Monday, November 5, 2007

A Fellow Gardener

Now that fall is here, everyone in Melford is finishing up the last of their yard care. Everywhere one looks, people are raking and bagging, preparing for the first snows. It is also the time of year when many people cut back on their socializing and retire to the coziness of home, turning their attentions inward. But the affairs of others never lose their hold on some.


I was walking through the main floor of the Library just this morning, when I looked across the room towards Reference and saw Eunice at her desk. Rather than talking to patrons or organizing books as she should normally be doing, I saw her with her nose buried in a stack of archived newspapers, while on her computer she had opened up several issues of the New York Times. I returned to my desk until lunchtime, when I got up and went back to Reference.


By sheer coincidence, Eunice was away at lunch, so I took the opportunity to examine her desk, and was quite puzzled to see that she was going over copies of various international newspapers from ten years ago, along with some books on terrorism. She had also accessed several editions of the Times from 1996 and ’97, and had printed hard copies of some articles on the Middle East.

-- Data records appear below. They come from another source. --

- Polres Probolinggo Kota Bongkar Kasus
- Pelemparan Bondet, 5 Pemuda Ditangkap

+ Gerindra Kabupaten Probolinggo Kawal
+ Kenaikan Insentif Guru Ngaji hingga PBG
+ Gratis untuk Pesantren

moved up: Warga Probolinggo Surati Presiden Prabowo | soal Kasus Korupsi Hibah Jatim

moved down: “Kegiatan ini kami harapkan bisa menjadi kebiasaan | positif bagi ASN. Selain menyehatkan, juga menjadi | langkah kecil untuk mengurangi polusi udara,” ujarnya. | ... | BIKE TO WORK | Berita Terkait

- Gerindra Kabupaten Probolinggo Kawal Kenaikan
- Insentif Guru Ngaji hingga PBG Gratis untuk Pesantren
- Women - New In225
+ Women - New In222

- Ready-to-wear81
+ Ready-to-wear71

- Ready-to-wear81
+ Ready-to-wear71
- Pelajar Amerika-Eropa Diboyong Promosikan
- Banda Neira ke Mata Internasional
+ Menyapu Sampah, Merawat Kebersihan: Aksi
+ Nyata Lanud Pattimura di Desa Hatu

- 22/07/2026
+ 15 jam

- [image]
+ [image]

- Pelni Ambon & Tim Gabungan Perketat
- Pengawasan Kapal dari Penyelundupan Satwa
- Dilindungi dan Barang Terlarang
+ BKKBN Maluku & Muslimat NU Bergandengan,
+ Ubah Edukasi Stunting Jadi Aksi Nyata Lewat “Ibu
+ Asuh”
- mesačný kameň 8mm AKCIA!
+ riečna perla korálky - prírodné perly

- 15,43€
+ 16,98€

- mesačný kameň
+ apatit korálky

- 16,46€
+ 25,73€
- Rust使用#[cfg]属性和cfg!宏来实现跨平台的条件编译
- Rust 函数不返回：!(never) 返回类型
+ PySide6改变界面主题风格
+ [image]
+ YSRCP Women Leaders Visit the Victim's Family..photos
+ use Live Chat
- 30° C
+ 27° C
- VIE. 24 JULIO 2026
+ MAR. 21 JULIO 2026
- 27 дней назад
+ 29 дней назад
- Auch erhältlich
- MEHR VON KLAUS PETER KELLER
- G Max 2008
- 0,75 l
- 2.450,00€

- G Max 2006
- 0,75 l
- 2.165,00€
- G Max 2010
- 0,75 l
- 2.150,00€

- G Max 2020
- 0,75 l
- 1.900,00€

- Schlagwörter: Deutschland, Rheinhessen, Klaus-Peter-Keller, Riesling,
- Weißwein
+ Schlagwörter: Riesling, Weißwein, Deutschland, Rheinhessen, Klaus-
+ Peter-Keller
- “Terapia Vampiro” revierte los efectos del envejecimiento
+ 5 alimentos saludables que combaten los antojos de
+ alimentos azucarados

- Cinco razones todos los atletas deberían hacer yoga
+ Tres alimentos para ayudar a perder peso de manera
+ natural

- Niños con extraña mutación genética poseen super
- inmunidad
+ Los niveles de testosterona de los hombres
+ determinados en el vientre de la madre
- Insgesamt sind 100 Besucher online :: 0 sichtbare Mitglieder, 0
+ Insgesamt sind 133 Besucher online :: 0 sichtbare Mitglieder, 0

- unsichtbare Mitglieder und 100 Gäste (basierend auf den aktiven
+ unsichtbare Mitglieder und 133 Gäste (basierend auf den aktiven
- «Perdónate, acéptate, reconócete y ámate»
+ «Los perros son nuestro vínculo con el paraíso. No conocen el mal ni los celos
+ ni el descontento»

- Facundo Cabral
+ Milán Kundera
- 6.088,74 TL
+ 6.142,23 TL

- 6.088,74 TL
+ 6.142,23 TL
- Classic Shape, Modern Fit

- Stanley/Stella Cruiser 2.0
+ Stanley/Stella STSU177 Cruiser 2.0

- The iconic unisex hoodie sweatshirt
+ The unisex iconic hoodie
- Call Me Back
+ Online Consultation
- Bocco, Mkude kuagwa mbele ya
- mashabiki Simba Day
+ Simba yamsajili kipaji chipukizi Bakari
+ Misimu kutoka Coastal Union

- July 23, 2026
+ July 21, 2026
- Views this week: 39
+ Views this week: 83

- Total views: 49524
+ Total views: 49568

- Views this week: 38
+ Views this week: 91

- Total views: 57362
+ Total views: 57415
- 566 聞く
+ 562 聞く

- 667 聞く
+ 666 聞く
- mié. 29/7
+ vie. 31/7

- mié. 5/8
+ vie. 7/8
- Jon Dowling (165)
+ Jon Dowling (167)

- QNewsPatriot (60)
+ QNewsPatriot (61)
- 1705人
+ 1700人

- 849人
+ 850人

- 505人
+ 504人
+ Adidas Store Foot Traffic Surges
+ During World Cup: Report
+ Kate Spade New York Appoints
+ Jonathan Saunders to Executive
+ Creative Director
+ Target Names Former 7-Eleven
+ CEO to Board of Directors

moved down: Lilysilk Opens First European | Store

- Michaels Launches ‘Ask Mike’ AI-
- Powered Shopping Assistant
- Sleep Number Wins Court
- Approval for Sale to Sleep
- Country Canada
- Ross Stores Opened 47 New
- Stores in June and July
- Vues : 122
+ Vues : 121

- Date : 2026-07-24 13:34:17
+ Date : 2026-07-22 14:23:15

Around mid-afternoon, I chanced to walk past Eunice’s desk and greeted her. She seemed somewhat put off, knowing me to be someone frequently absorbed by my work. We exchanged some conversational pleasantries, though all the while she was nervously shuffling the papers on her desk, which I took no notice of. I commented that it was a beautiful fall day, and that she might like to come have a look at the garden with me. She rose slowly from her desk and we went upstairs.


The second floor of the Library has a large window with an excellent view of the garden. As we walked up to it, I was quite surprised by the unexpected sight of Leo and Yussuf out in their gardening clothes, gathering huge piles of limbs and branches from a recently felled tree. The noise outside must have been deafening, for they had hauled onto the Library lawn an enormous, gas-powered wood chipper, into which they were feeding whole limbs at a fiendish rate.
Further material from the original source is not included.